The city was grey and new, stuck in the past for the most, teeming with opportunity to a few. Years I spent there were suffocating, congested, marked with memories of smoke, noise and family. My parents are from the city, my grandparents were refugees within it. I had a happy childhood, or as happy as one’s childhood can ever be. Mum and dad got along with each other most of the time, they weren’t violent and they loved me. I think they get along better now, when I no longer live with them. It’s funny how these things work.
I didn’t grow up in any one city, I flitted between a few. Dad is a vagabond at heart. He likes the comfort of concrete and dust, but holds in his heart a childlike fascination with adventure. He tells funny stories a lot. Somehow there is a sense of contentment that he finds within urban life, one that romantic poets of the 19th century would find rather horrifying. I find his love for cities poetic as well, a true artistic testament to the cosmopolitan acceptance that they provide. I share his love for urban life, the suburbs suffocate me. Mum is different, it’s harder to determine what she feels more comfortable with. She revels in nature in a way Dad and I don’t. The chirping of birds, the scent of flower gardens and the petrichor from the small patch of soil in front of our house gives her immense pleasure. Yet she is as urban as they come, she cannot imagine life without the conveniences a busy city provides. Although it might be that she’s held back by us. All of us, Dad and I, and her other family members. We’re all city-dwellers, urban and uncompromising, surrounded by impatient neighbours who don’t know our names and shopkeepers who know our birthdays.
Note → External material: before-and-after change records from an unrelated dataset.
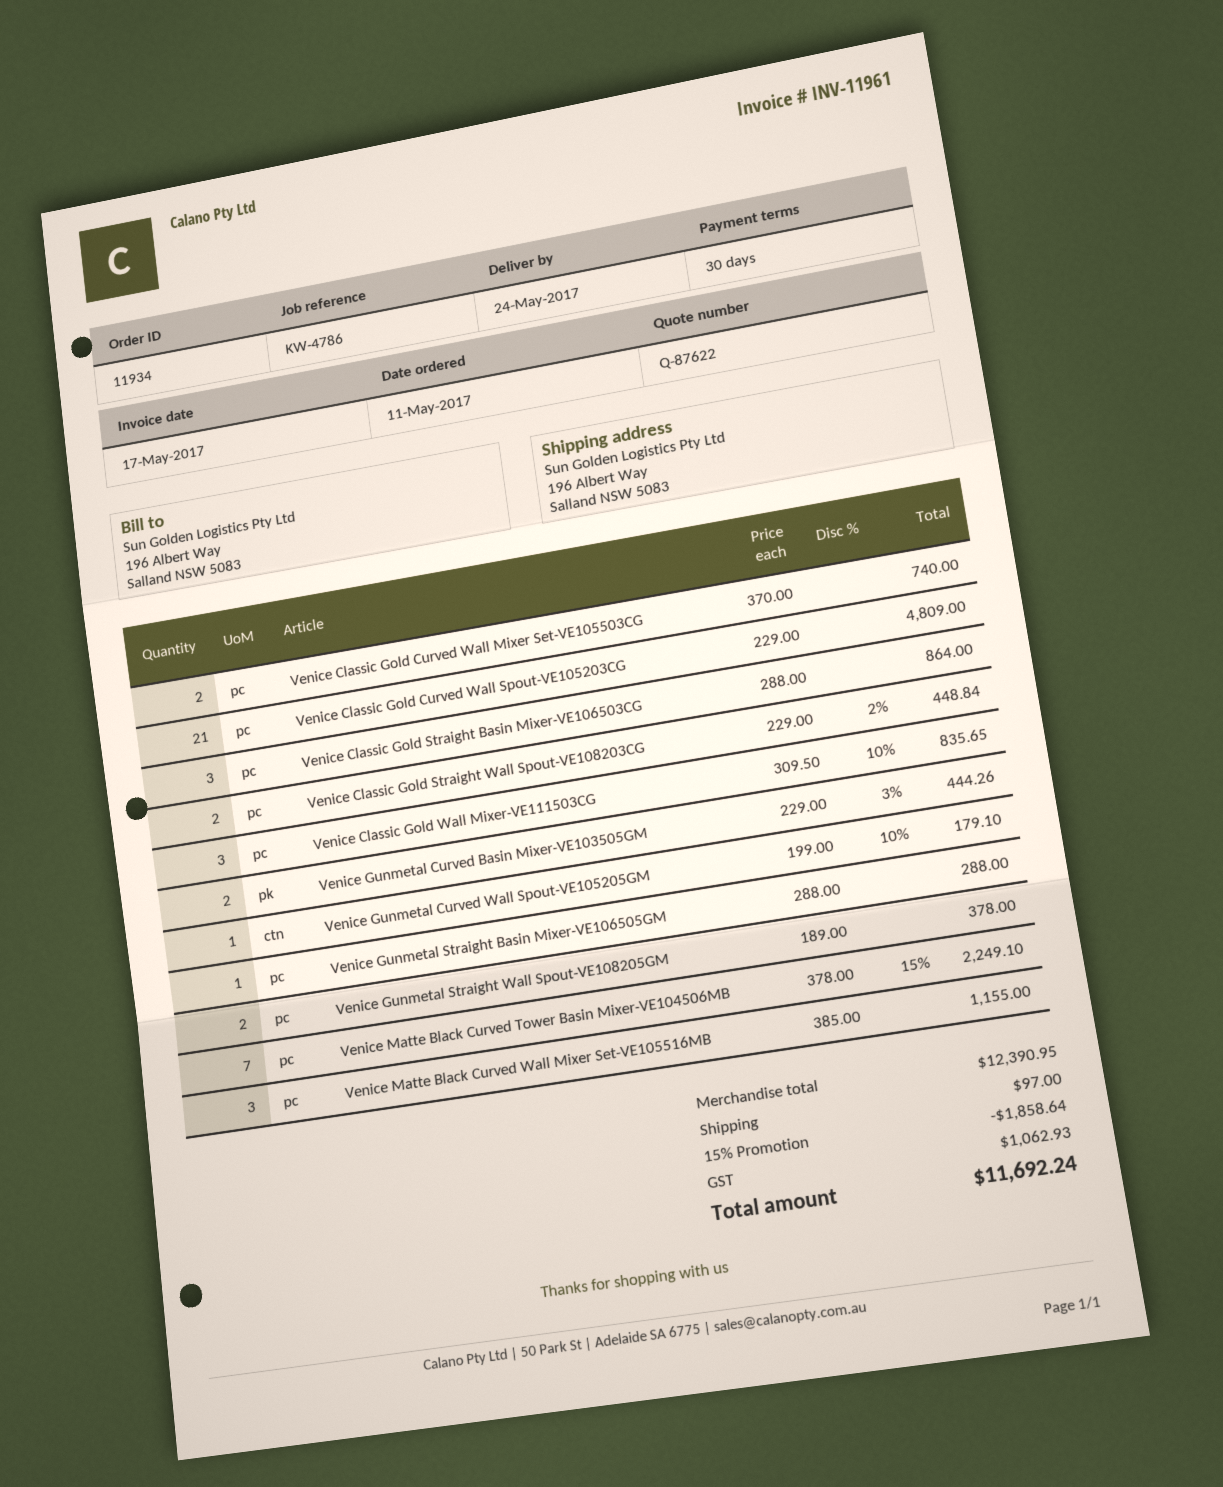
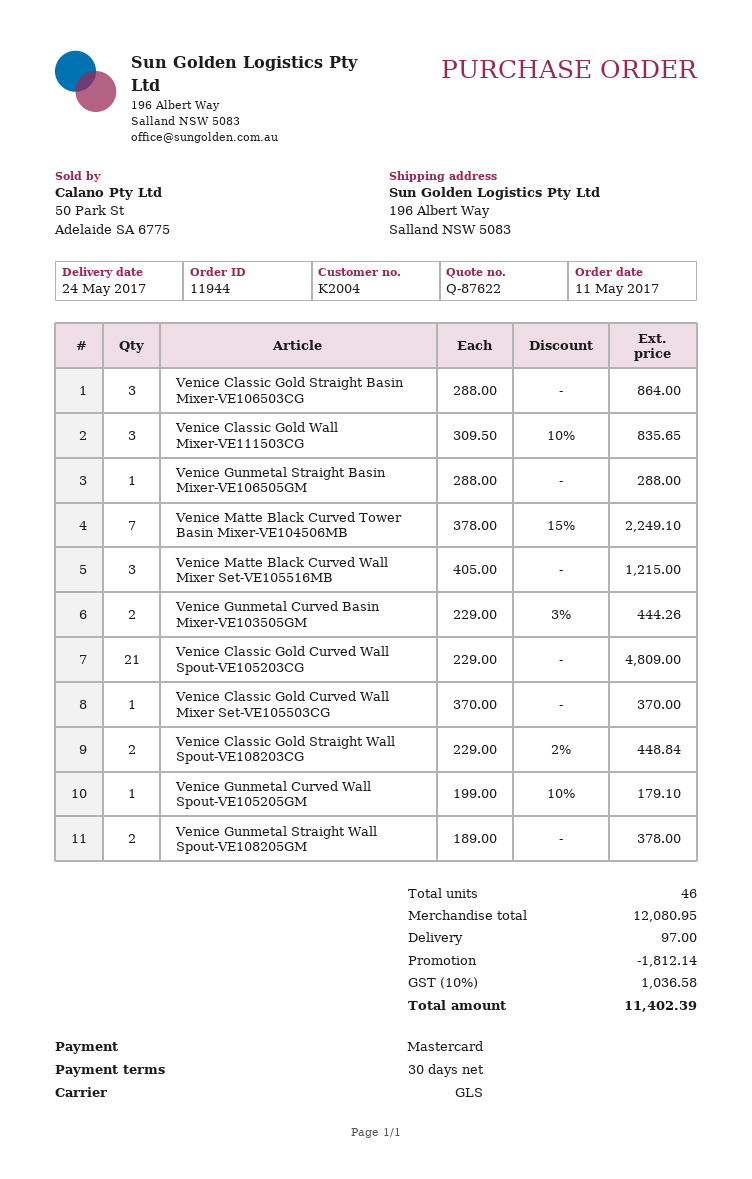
order number: 11934 -> 11944
Venice Classic Gold Curved Wall Mixer Set-VE105503CG: 2 x 370.00 = 740.00 -> 1 x 370.00 = 370.00
Venice Matte Black Curved Wall Mixer Set-VE105516MB: 3 x 385.00 = 1155.00 -> 3 x 405.00 = 1215.00
subtotal: 12390.95 -> 12080.95
discount: 1858.64 -> 1812.14
tax: 1062.93 -> 1036.58
total: 11692.24 -> 11402.39

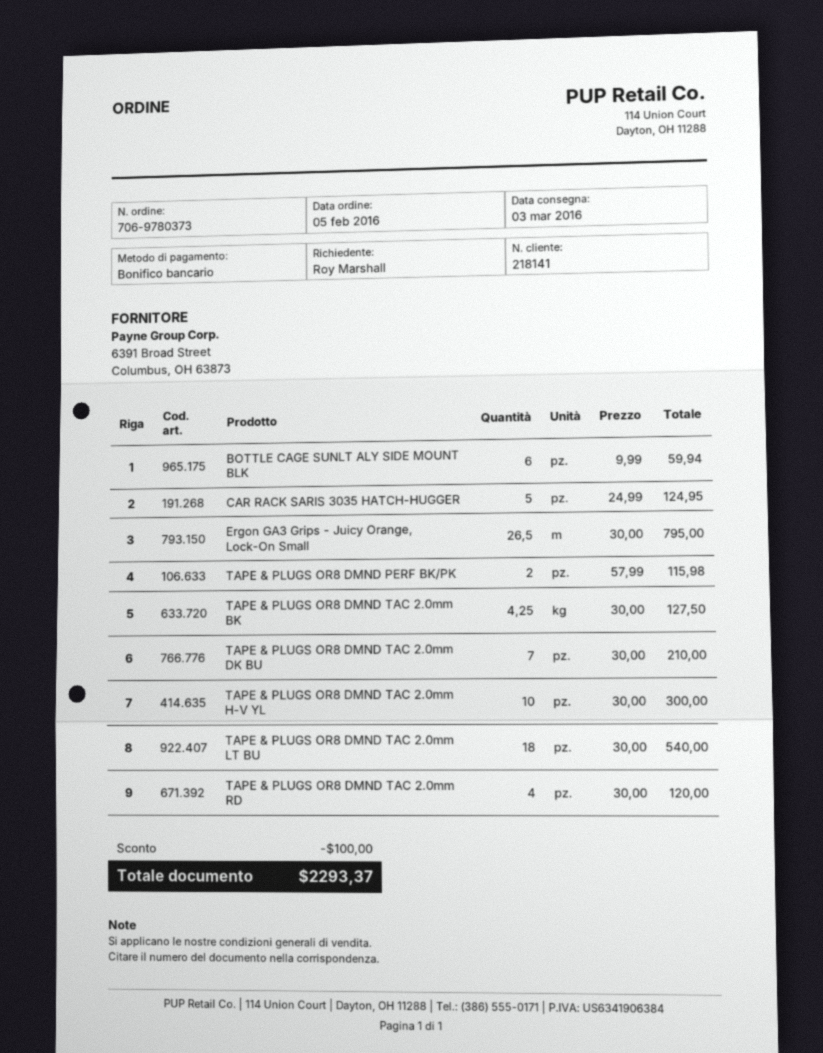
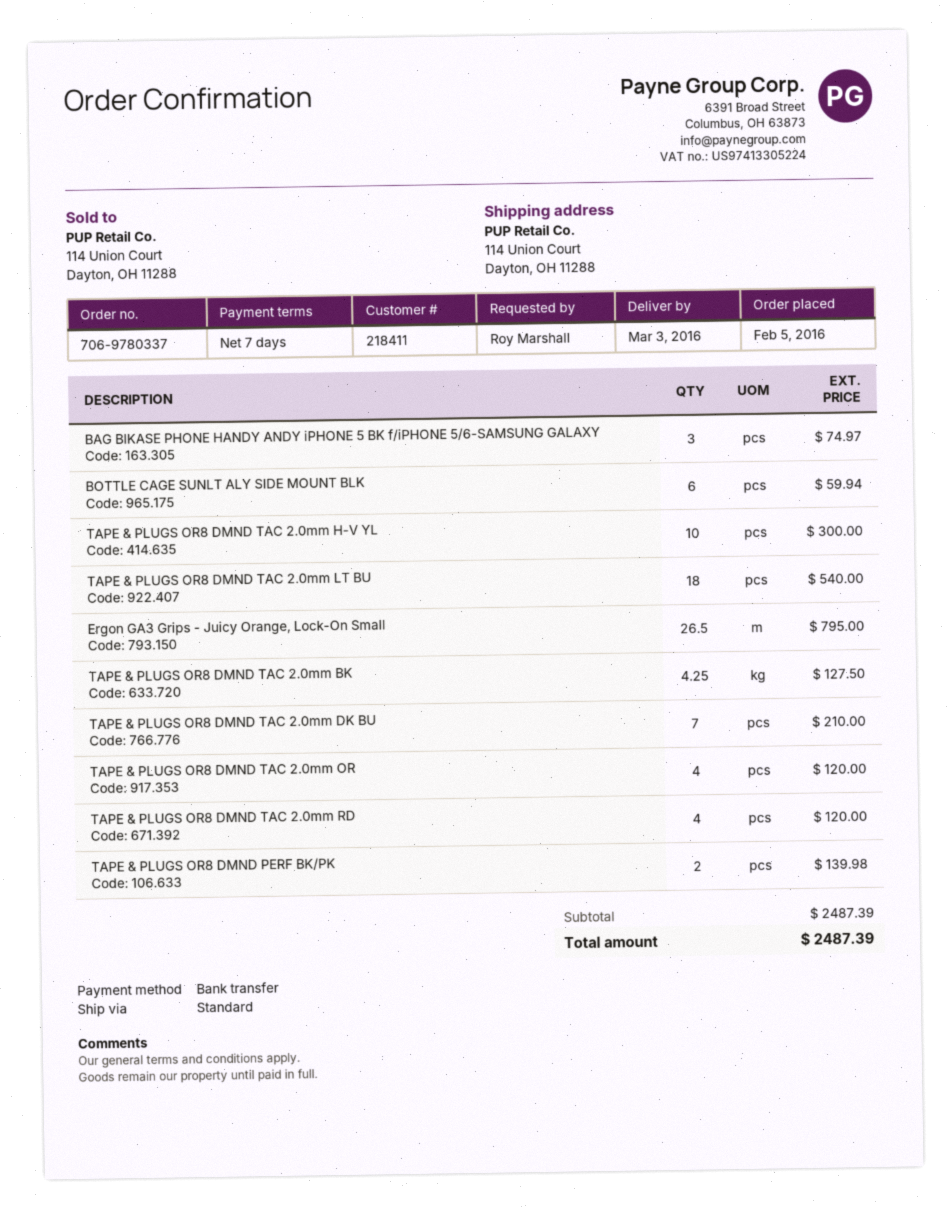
order number: 706-9780373 -> 706-9780337
customer number: 218141 -> 218411
CAR RACK SARIS 3035 HATCH-HUGGER: 5 for 124.95 -> none
TAPE & PLUGS OR8 DMND PERF BK/PK: 2 for 115.98 -> 2 for 139.98
BAG BIKASE PHONE HANDY ANDY iPHONE 5 BK f/iPHONE 5/6-SAMSUNG GALAXY: none -> 3 for 74.97
TAPE & PLUGS OR8 DMND TAC 2.0mm OR: none -> 4 for 120.00
discount: 100.00 -> none
total: 2293.37 -> 2487.39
Our neighbour’s house has a mango tree within the courtyard, but it bends under its own weight, creating a canopy over the street where the electricity wires tangle to show a patterned sky above us and the buses rush through underneath them, with cyclists weaving among the pedestrians and buses alike. There is no footpath on the street, and the residents rely on their abilities to stick to a side of the road to preserve their lives. I am quite good at not getting hurt on the street. The mango tree has always been a source of wonder to me, because I have marked many a day by counting blossoms I could see from our balcony. And when the nor’westers hit the city, the bustling street stopped, took a pause, and gathered to catch the newly ripened mangoes as they fell prey to the wind. It didn’t matter that the wind was perilous, that the nor’westers were often cyclones and turbulent storms, the promise of the sweet reward was all that mattered. Or perhaps it was merely that these mangoes were free, that the only costs that one needed to pay for them were braving the winds and flirting with danger. Mum says they’re getting rid of the tree now, it was damaged beyond measure in the last cyclone. I haven’t been home in a while, I can’t imagine what my street would look like without the tree.
When I looked out of the balcony onto the street below, I saw the post-independence generation in their ravaged mental state. I felt sorry for them quite a lot, and then the shopkeeper in the store across the street would pick a loud argument with his customers, and I’d lose whatever sympathy I had garnered for the people. The few days after he died, the neighbourhood had fewer loud altercations. His son runs the store now, and upholds his father’s tradition of being in constant conflict with his customers. The notion of the customer being the king is a very foreign tradition to those who are not American. We’re all very American now.
Our balcony is protected by a grille now, although it’s not quite the invisible grille of today. The grille is black and blocks our view with its geometric mish-mash of horizontal and vertical lines, and the occasional circle thrown in to create some form of art. I’m sure it is art to someone’s taste. It’s painfully tasteless and ugly to me, but then a lot of the refugee colonies are rather hideous. There’s a bizarre fascination with modular flats and kitchens and other styles that seem like they walked out of a real estate agent’s pamphlet on uninteresting decor. But the balcony didn’t always have the big and ugly grille. You could extend your arms to collect raindrops on your palms and watch over the neighbourhood without feeling like the metal bars keep the outsiders out. Now when I’m back in the city, the only time I find myself on the balcony is when the electricity goes out (a rare occurrence these days, but an oddly normal one fifteen years ago).